TASK PROMPT
Where the string "fill" occurs in a line of the data below, that line should be copied.

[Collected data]
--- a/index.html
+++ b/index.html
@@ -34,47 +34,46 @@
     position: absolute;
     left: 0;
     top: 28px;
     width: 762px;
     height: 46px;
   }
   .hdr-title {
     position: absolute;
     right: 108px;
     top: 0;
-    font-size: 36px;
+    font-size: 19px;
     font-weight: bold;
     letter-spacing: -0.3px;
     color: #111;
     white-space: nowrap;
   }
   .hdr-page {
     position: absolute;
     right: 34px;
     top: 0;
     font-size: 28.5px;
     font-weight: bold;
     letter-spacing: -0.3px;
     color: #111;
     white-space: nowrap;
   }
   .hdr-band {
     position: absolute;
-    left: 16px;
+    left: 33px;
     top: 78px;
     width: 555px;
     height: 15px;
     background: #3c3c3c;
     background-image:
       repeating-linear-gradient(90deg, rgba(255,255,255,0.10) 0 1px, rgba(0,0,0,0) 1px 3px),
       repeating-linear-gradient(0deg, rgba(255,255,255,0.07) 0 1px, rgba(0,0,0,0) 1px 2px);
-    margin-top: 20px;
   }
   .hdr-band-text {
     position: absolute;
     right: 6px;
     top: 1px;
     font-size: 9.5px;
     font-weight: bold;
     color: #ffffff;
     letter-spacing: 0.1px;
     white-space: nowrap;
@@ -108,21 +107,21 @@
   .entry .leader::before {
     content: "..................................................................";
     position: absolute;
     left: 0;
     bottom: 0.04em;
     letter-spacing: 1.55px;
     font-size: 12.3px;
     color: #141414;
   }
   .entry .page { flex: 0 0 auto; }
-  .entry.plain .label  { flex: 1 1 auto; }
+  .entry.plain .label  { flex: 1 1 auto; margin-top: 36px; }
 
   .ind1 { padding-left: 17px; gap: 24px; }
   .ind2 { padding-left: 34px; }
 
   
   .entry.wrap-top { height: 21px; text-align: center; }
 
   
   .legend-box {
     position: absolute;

---

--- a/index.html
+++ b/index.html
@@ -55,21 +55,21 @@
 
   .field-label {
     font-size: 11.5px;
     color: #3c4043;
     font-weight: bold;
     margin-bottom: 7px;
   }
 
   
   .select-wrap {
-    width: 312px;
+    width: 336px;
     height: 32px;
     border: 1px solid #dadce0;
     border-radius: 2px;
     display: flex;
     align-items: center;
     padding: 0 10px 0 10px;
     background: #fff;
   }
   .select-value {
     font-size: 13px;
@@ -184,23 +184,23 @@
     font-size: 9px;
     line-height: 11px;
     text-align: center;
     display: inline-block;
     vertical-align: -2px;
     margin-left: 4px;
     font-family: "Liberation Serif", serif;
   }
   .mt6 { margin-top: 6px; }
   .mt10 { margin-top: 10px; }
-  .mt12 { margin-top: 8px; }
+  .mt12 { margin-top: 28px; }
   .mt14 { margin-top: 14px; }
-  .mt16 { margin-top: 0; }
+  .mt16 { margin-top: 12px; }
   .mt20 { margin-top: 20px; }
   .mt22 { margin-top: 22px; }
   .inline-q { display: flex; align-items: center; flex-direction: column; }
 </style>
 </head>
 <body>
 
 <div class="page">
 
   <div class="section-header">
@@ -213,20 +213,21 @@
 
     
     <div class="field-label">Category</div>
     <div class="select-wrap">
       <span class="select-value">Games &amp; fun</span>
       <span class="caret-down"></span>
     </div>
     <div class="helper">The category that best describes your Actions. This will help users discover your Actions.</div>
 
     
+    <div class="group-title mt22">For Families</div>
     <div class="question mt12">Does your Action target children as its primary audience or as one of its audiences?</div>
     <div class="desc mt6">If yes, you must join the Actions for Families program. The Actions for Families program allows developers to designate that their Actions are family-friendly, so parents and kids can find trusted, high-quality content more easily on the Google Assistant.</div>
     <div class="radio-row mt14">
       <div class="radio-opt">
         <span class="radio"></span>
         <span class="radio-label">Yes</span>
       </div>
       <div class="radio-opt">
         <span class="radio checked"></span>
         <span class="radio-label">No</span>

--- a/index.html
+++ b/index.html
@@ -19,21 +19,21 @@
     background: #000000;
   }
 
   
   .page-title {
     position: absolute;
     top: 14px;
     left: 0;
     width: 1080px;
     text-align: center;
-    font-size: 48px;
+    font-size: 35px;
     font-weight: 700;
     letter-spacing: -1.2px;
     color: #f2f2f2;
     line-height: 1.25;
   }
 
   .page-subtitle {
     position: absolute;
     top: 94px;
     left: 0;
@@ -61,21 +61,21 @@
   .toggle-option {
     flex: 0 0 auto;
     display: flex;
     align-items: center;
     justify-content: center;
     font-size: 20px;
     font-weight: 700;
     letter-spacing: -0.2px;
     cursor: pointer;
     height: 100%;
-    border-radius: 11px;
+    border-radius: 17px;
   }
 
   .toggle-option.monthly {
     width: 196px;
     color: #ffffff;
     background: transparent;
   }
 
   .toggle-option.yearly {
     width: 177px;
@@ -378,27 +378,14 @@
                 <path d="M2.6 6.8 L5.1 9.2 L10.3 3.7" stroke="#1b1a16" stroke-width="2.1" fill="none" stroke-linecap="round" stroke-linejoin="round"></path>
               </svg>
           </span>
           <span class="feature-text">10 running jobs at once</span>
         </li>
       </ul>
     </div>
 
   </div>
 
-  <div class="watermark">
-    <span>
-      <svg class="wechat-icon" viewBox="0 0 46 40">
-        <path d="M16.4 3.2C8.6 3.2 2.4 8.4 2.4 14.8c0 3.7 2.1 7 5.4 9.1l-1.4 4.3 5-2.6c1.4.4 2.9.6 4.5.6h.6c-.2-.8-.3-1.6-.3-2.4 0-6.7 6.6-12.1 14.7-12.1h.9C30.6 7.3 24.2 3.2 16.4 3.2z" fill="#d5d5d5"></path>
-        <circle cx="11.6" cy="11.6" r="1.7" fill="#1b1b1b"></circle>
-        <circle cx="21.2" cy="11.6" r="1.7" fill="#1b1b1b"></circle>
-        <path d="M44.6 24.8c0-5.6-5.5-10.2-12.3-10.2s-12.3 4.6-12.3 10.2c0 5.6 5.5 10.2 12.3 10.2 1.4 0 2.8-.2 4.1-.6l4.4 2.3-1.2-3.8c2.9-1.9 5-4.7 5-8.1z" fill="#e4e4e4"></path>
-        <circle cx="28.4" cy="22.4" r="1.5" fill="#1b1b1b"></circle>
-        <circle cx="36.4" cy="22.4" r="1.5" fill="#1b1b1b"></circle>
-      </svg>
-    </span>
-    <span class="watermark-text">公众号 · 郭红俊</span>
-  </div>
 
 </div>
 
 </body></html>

TASK RESULT
                 <path d="M2.6 6.8 L5.1 9.2 L10.3 3.7" stroke="#1b1a16" stroke-width="2.1" fill="none" stroke-linecap="round" stroke-linejoin="round"></path>
-        <path d="M16.4 3.2C8.6 3.2 2.4 8.4 2.4 14.8c0 3.7 2.1 7 5.4 9.1l-1.4 4.3 5-2.6c1.4.4 2.9.6 4.5.6h.6c-.2-.8-.3-1.6-.3-2.4 0-6.7 6.6-12.1 14.7-12.1h.9C30.6 7.3 24.2 3.2 16.4 3.2z" fill="#d5d5d5"></path>
-        <circle cx="11.6" cy="11.6" r="1.7" fill="#1b1b1b"></circle>
-        <circle cx="21.2" cy="11.6" r="1.7" fill="#1b1b1b"></circle>
-        <path d="M44.6 24.8c0-5.6-5.5-10.2-12.3-10.2s-12.3 4.6-12.3 10.2c0 5.6 5.5 10.2 12.3 10.2 1.4 0 2.8-.2 4.1-.6l4.4 2.3-1.2-3.8c2.9-1.9 5-4.7 5-8.1z" fill="#e4e4e4"></path>
-        <circle cx="28.4" cy="22.4" r="1.5" fill="#1b1b1b"></circle>
-        <circle cx="36.4" cy="22.4" r="1.5" fill="#1b1b1b"></circle>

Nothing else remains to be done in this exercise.